[Edit tracking data]
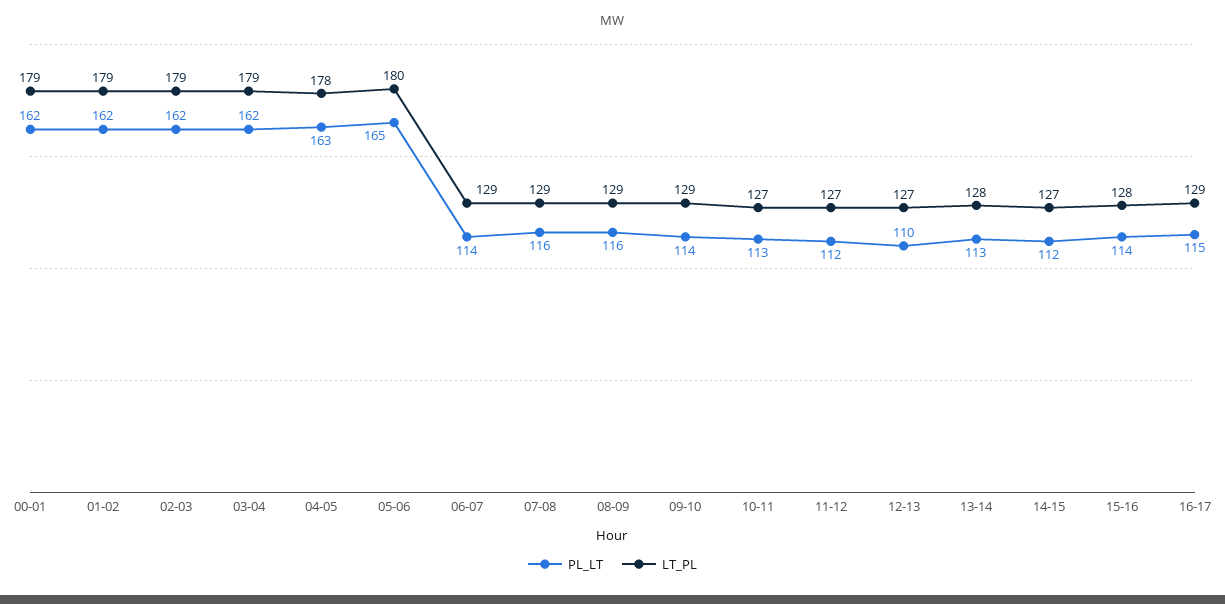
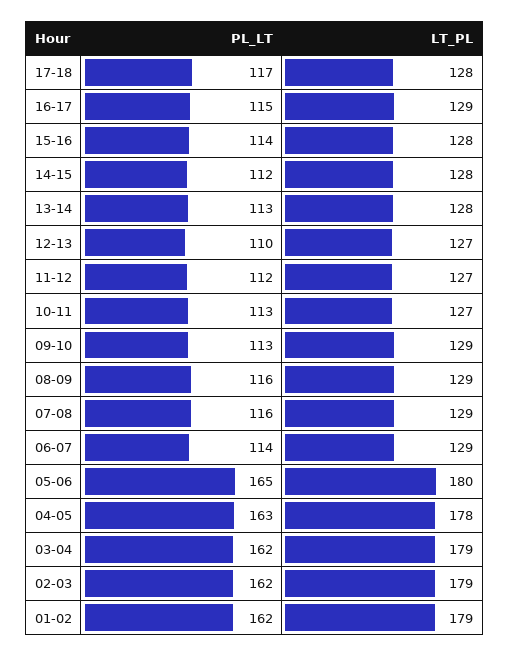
PL_LT, 00-01: 162 -> none
LT_PL, 00-01: 179 -> none
PL_LT, 09-10: 114 -> 113
LT_PL, 14-15: 127 -> 128
PL_LT, 17-18: none -> 117
LT_PL, 17-18: none -> 128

= Problem details =
Every record above should be written out again exactly; the pictures stay out of the copy.

= Solved problem =
PL_LT, 00-01: 162 -> none
LT_PL, 00-01: 179 -> none
PL_LT, 09-10: 114 -> 113
LT_PL, 14-15: 127 -> 128
PL_LT, 17-18: none -> 117
LT_PL, 17-18: none -> 128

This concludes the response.